O curso geral da nitrificação pode ser representado por duas reações[5]:  

Estágio I: NH4++ 2O2 →NO2+ 2H2O (Nitrosomonas , Nitrosospira.) 

Estágio II: NO2 + 1/2O2 →NO3(Nitrobacter, Nitrococcus) 

A importância do oxigênio nos processos de nitrificação. 

As bactérias nitrificantes são bactérias aeróbicas que necessitam de acesso a oxigênio para um metabolismo adequado e ininterrupto. 1 g de nitrogênio amoniacal oxidado a nitratos consome 4,5 g de oxigênio, portanto, a concentração de oxigênio na água deve ser sempre suficientemente alta. Embora a análise estequiométrica exija quatro vezes mais oxigênio para a reação no estágio I do que no estágio II, uma concentração de O2 de aproximadamente 2 mg/l é suficiente para a reação no estágio I, a concentração de oxigênio na água deve ser quase duas vezes maior para a reação no estágio II [6,9]. 

pH e taxa de nitrificação. 

O pH da água deve estar na faixa de 5 a 7,5. A nitrificação para completamente em pH 4. O curso da nitrificação muda com as mudanças de pH; as transformações de nitrogênio em diferentes valores de pH são apresentadas nos gráficos[7]: 

A importância da temperatura. 

As bactérias nitrificantes são organismos mesófilos, portanto, sua temperatura ideal varia de 28 a 36°C. No entanto, nas condições de temperatura mais comumente encontradas em aquários domésticos (19 a 28°C), os processos são quase igualmente eficazes. Em temperaturas abaixo de 5°C e acima de 40°C, a nitrificação não ocorre.[6] 

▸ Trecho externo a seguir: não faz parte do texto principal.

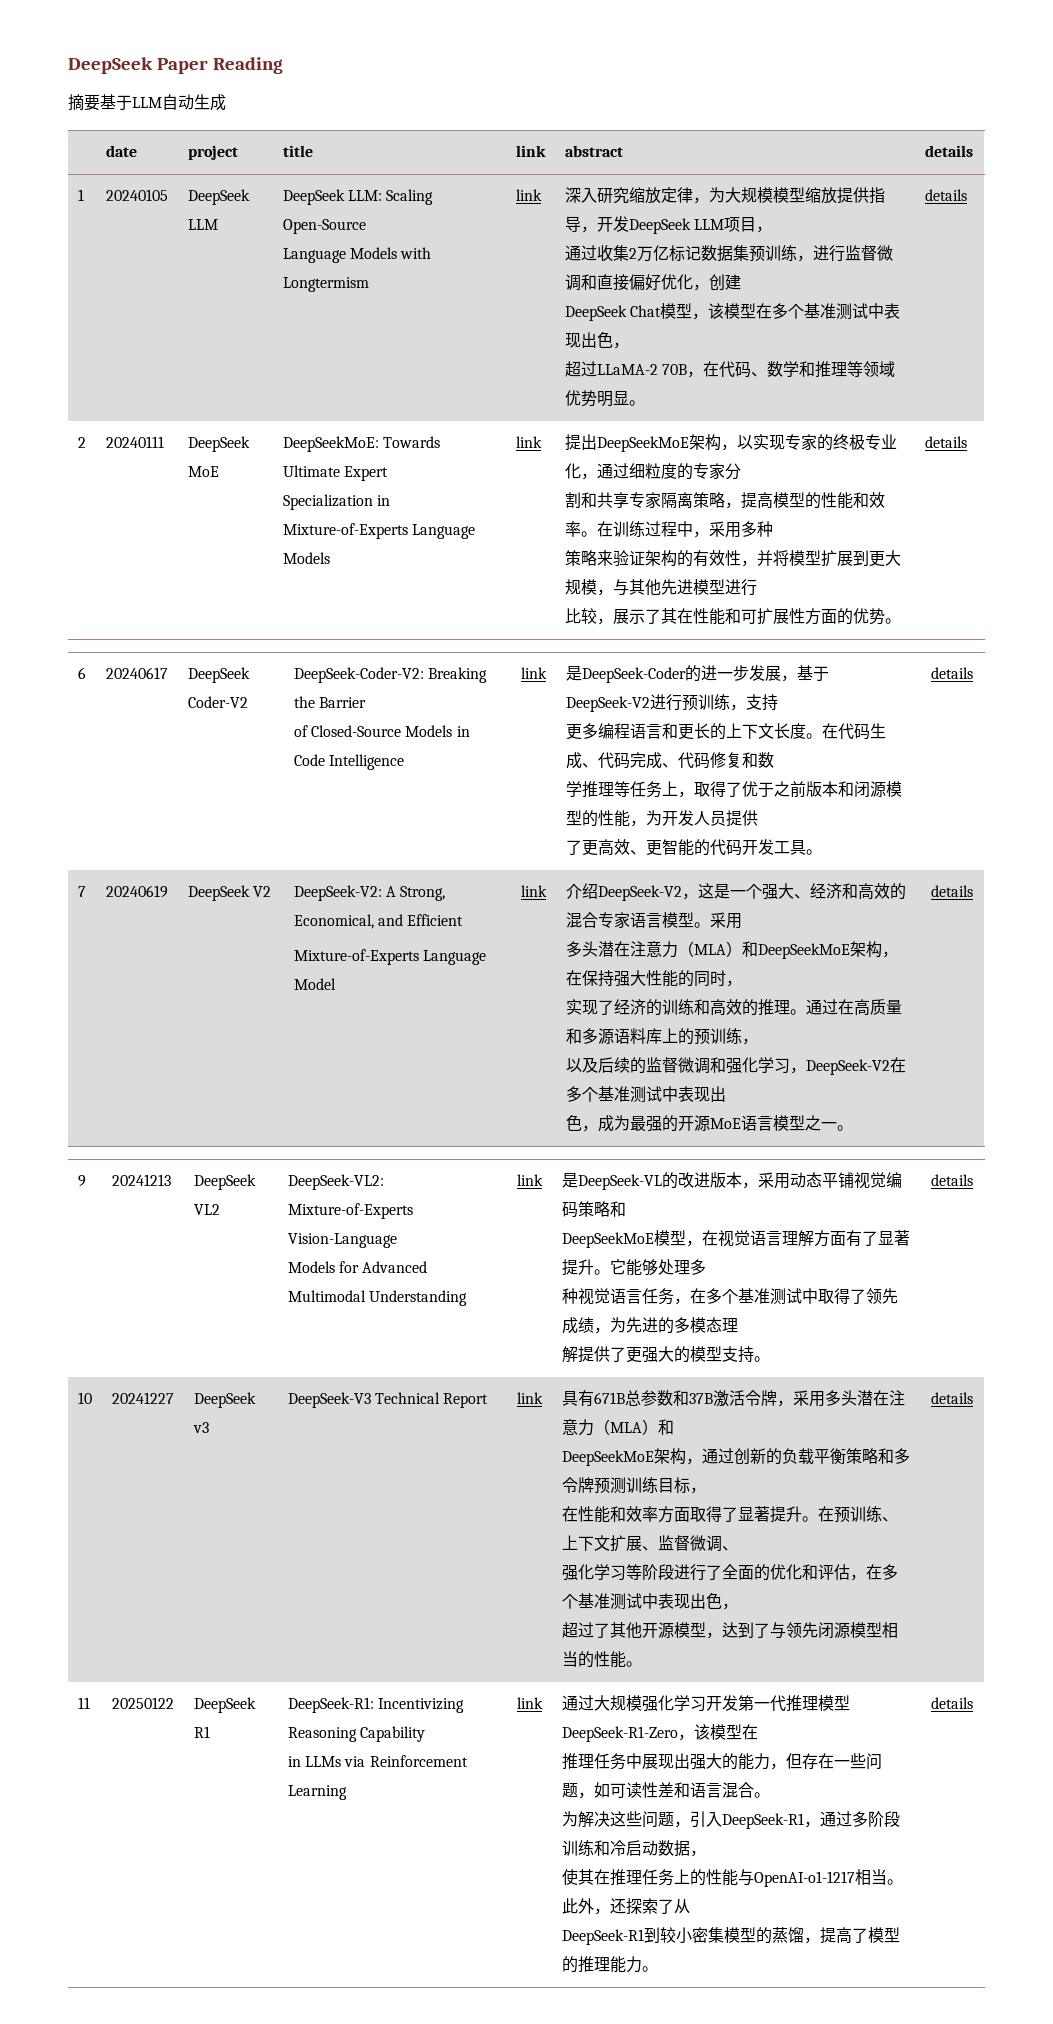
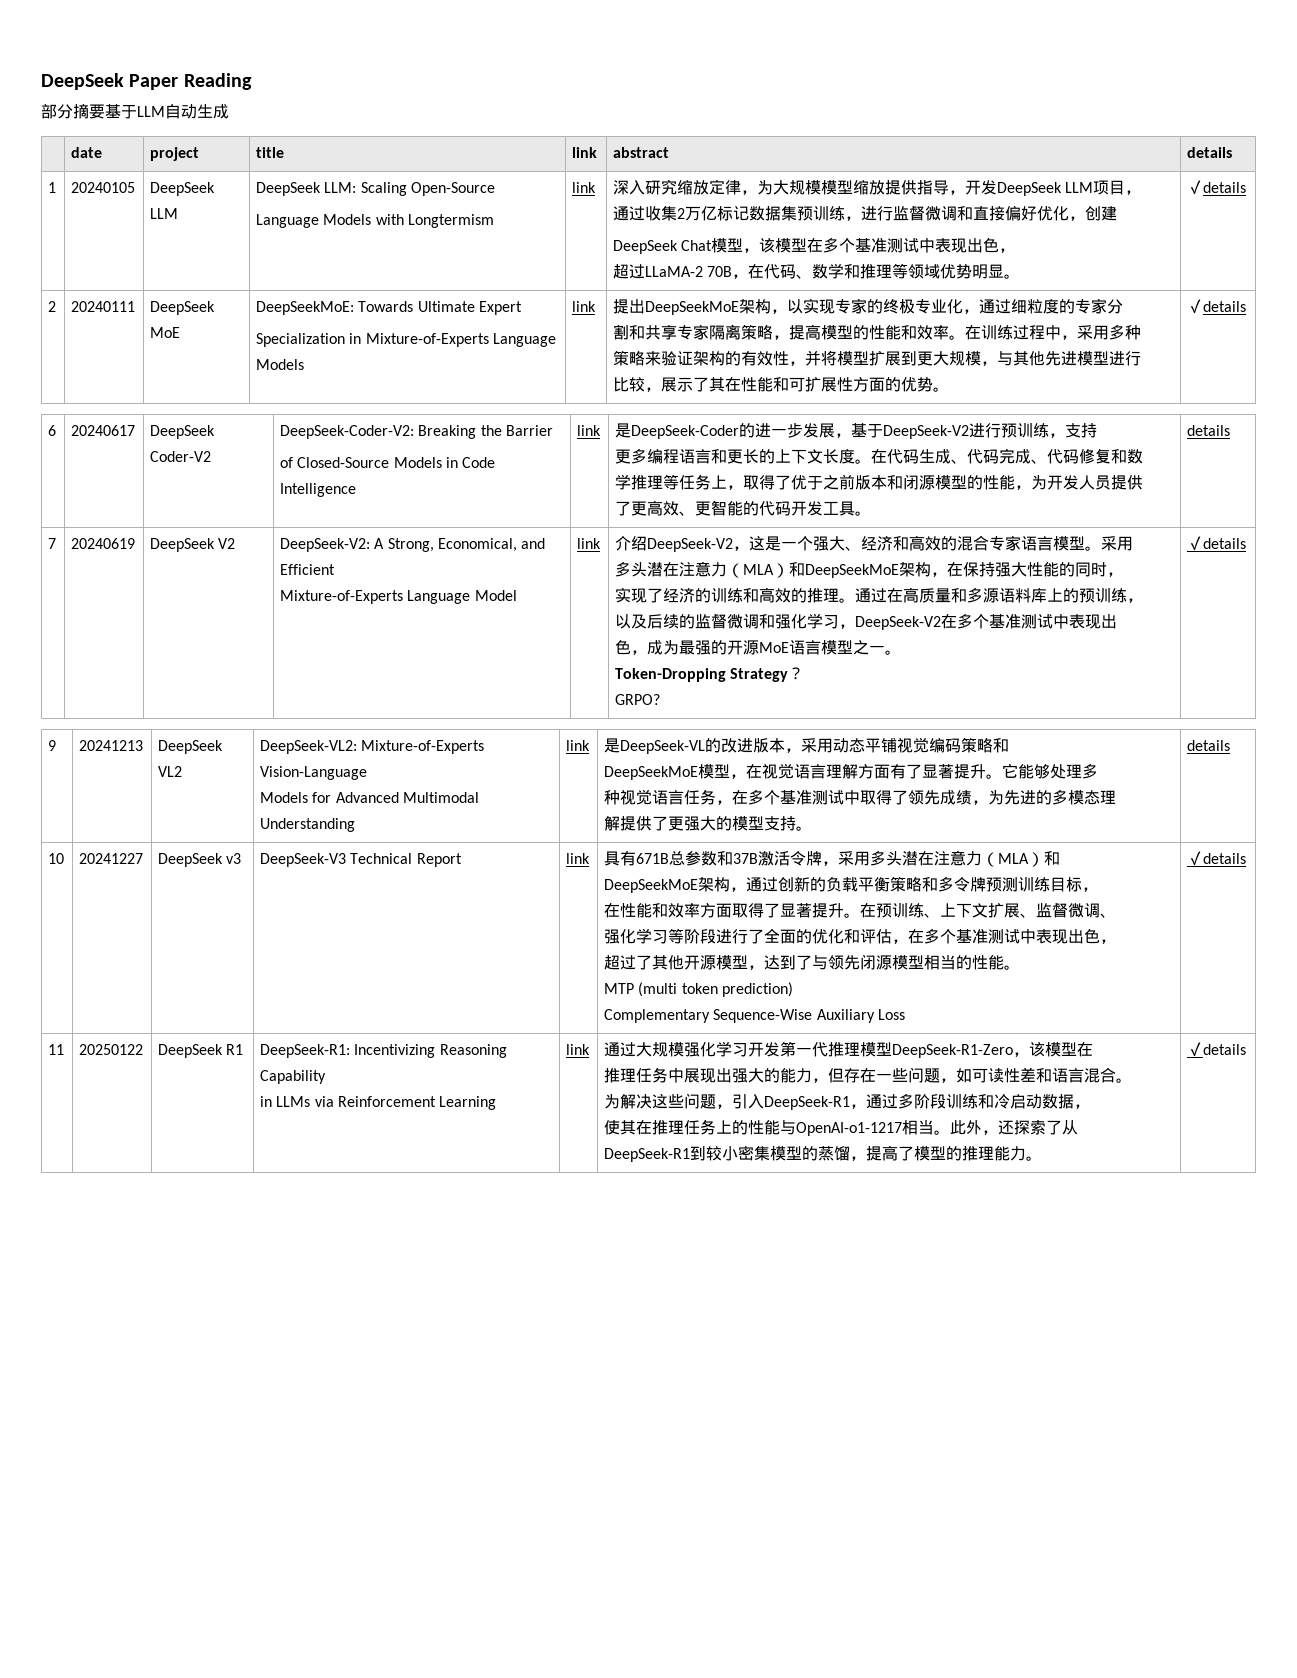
- 摘要基于LLM自动生成
+ 部分摘要基于LLM自动生成
- 超过LLaMA-2 70B，在代码、数学和推理等领域优势明显。 | details
+ 超过LLaMA-2 70B，在代码、数学和推理等领域优势明显。 | ✓details
- 比较，展示了其在性能和可扩展性方面的优势。 | details
+ 比较，展示了其在性能和可扩展性方面的优势。 | ✓details
- 色，成为最强的开源MoE语言模型之一。 | details
+ 色，成为最强的开源MoE语言模型之一。
+ Token-Dropping Strategy？
+ GRPO? | ✓details
- 超过了其他开源模型，达到了与领先闭源模型相当的性能。 | details
+ 超过了其他开源模型，达到了与领先闭源模型相当的性能。
+ MTP (multi token prediction)
+ Complementary Sequence-Wise Auxiliary Loss | ✓details
- DeepSeek-R1到较小密集模型的蒸馏，提高了模型的推理能力。 | details
+ DeepSeek-R1到较小密集模型的蒸馏，提高了模型的推理能力。 | ✓details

Outros fatores que influenciam o metabolismo das bactérias nitrificantes 

A nitrificação adequada também requer quantidades suficientes de fósforo, cálcio, magnésio, ferro, manganês, cobre e outros macro e micronutrientes disponíveis na água e no substrato. A presença de substâncias biocidas no ambiente, como antibióticos, metais pesados ​​e um alto acúmulo de compostos orgânicos à base de carbono, entre outros fatores, pode inibir o processo de nitrificação. As bactérias nitrificantes são sensíveis à luz, particularmente à radiação ultravioleta. As células bacterianas são gradualmente danificadas pela radiação ultravioleta, mas se a exposição for curta, as células podem se regenerar. As bactérias nitrificantes exibem alta tolerância a salinidades da água baixas e altas (alta pressão osmótica), e esses organismos também são resistentes a mudanças na concentração de sal, mesmo em curtos períodos de tempo [4,8,9]. 

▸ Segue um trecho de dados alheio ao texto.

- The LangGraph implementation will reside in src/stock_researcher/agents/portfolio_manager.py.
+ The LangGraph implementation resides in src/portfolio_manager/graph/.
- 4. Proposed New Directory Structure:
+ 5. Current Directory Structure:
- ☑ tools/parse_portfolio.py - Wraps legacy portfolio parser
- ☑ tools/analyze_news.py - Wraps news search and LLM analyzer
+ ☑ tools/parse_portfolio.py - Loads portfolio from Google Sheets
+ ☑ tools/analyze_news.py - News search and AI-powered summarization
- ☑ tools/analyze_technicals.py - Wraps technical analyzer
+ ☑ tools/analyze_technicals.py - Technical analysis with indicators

[1] JI Prosser, "Nitrificação autotrófica em bactérias" Advances in Microbial Physiology Volume 30, 1990, Páginas 125-181. 

[2] Otis F. Daniel G. Curtis Clark "Introdução à Fisiologia Vegetal" PWRiL 1958. 

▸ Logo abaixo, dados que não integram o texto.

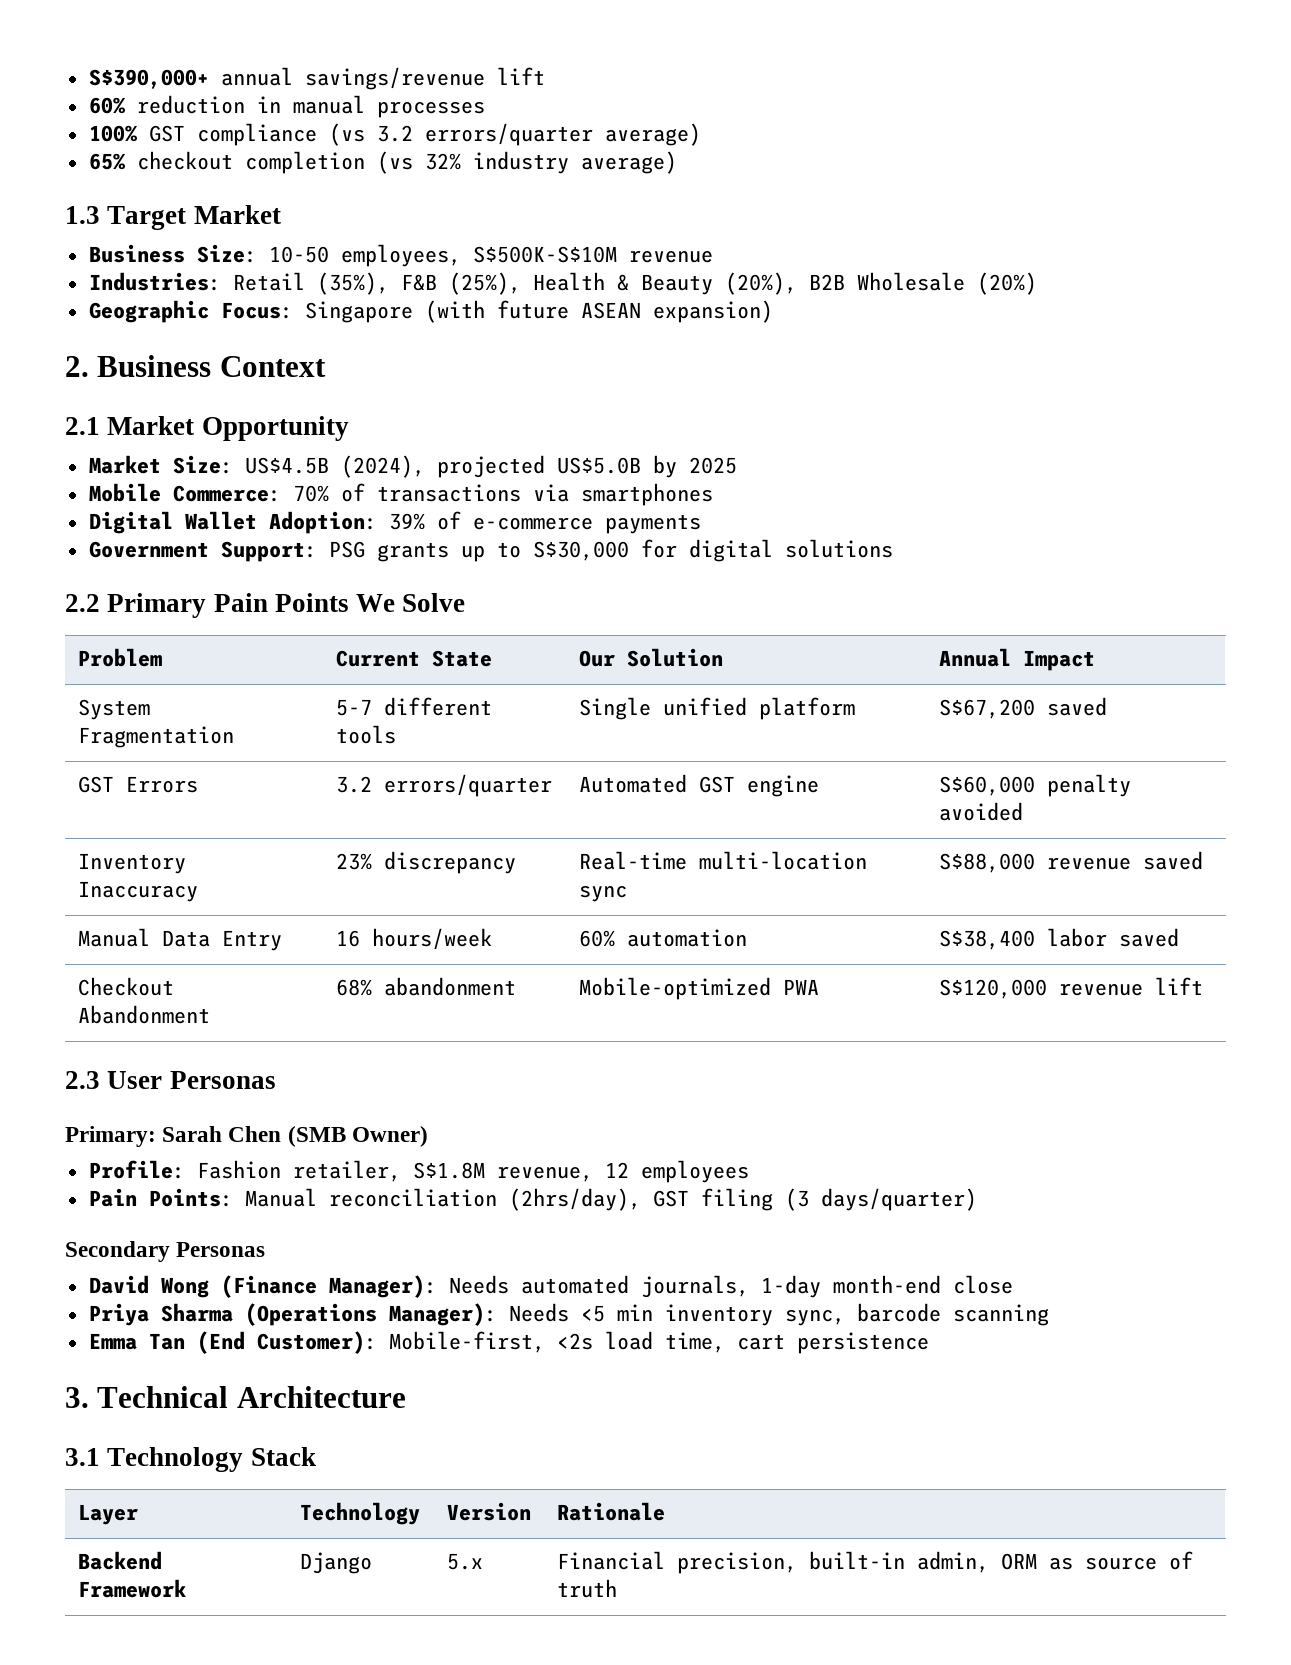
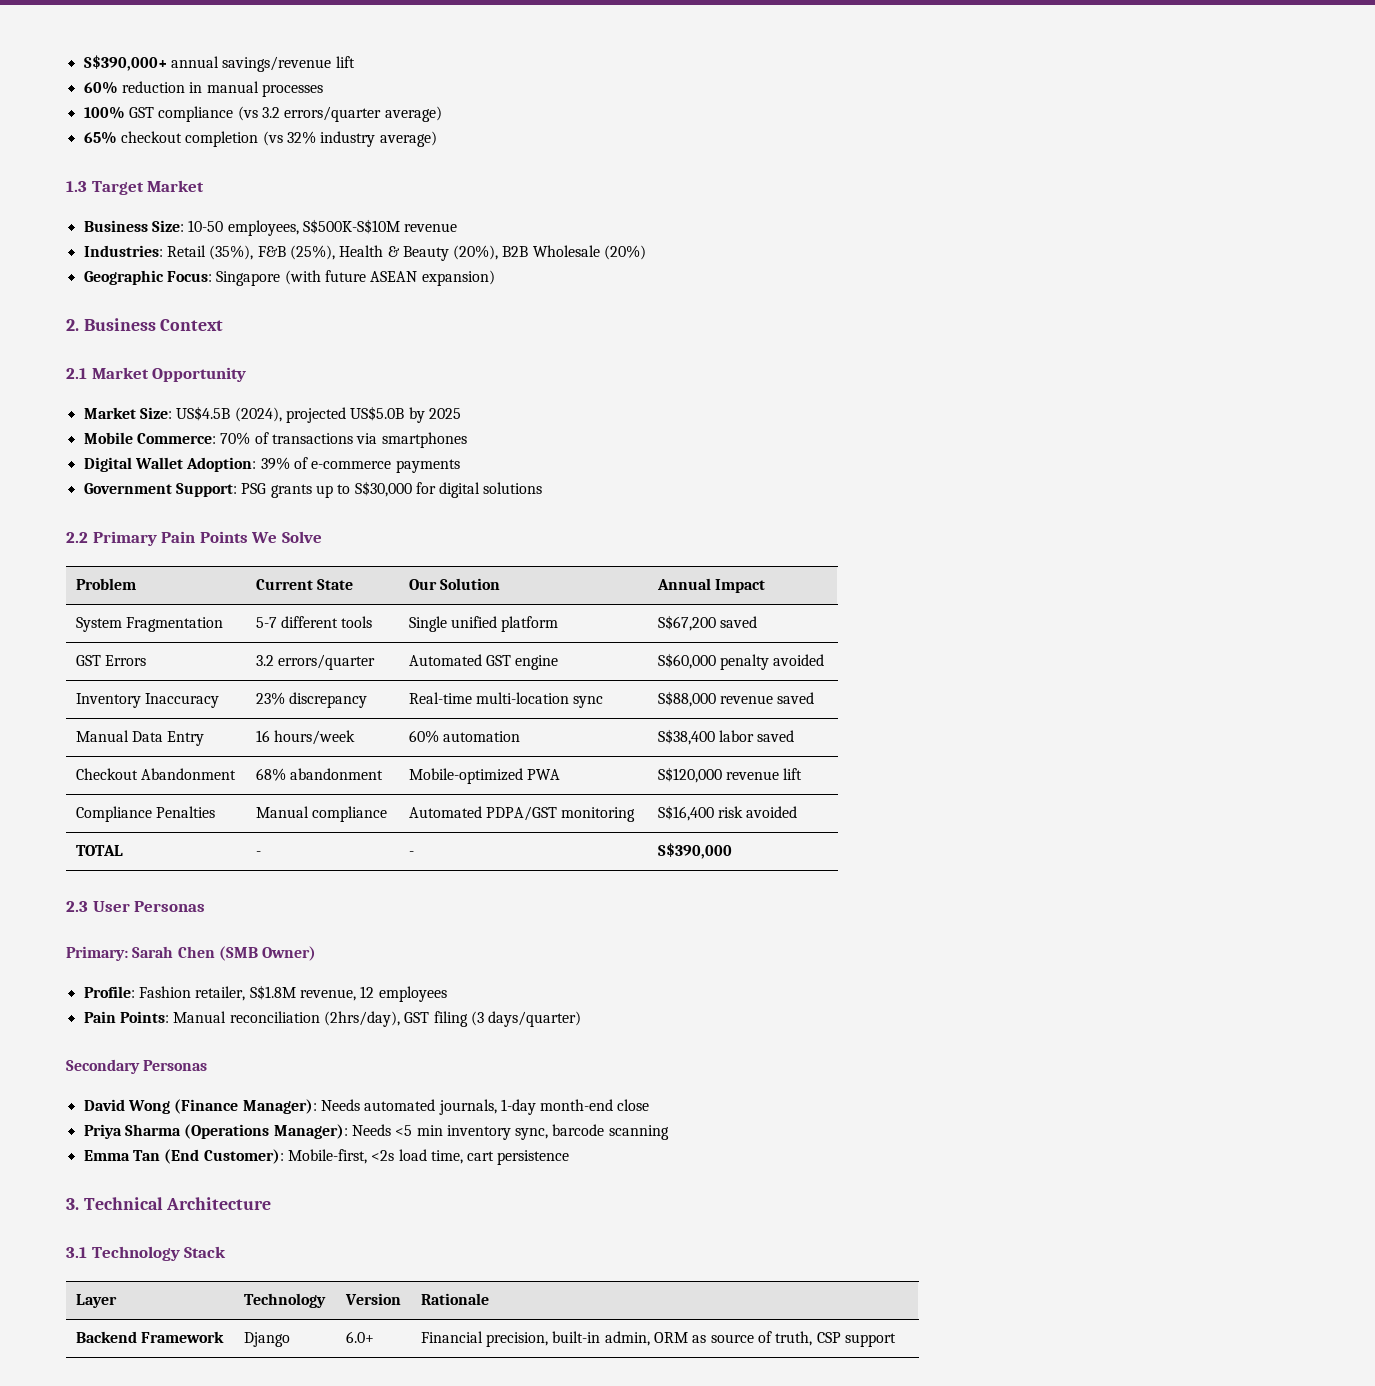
+ Compliance Penalties | Manual compliance | Automated PDPA/GST monitoring | S$16,400 risk avoided
+ TOTAL | - | - | S$390,000
- Backend Framework | Django | 5.x | Financial precision, built-in admin, ORM as source of truth
+ Backend Framework | Django | 6.0+ | Financial precision, built-in admin, ORM as source of truth, CSP support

[3] Zurzycki J. Michniewicz M. "Fisiologia Vegetal" PWRiL 1979. 

[4] Kunicki-Goldfinger WJH: A vida das bactérias. PWN 1998. 

[5] Richter G. "Processos metabólicos em plantas" PWN 1975. 

[6] Joanna Jeż-Walkowiak, PhD, Eng., Łukasz Weber, MSc, Eng. "Remoção de íon amônio das águas subterrâneas", 2008. 

[7] Thi Thu Huyen Le, Joachim Fettig, Günter Meon, "Cinética e simulação da nitrificação em vários valores de pH de um rio poluído nos trópicos" Ecohydrology & Hydrobiology 19 (2019) 54–65 [8] Lityński T. Jurkowska H. "Fertilidade do solo e nutrição das plantas" PWN 1982.  

[9] Alleman JE "Comportamento e fisiologia de bactérias nitrificantes", Universidade Purdue West Lafayette, Indiana.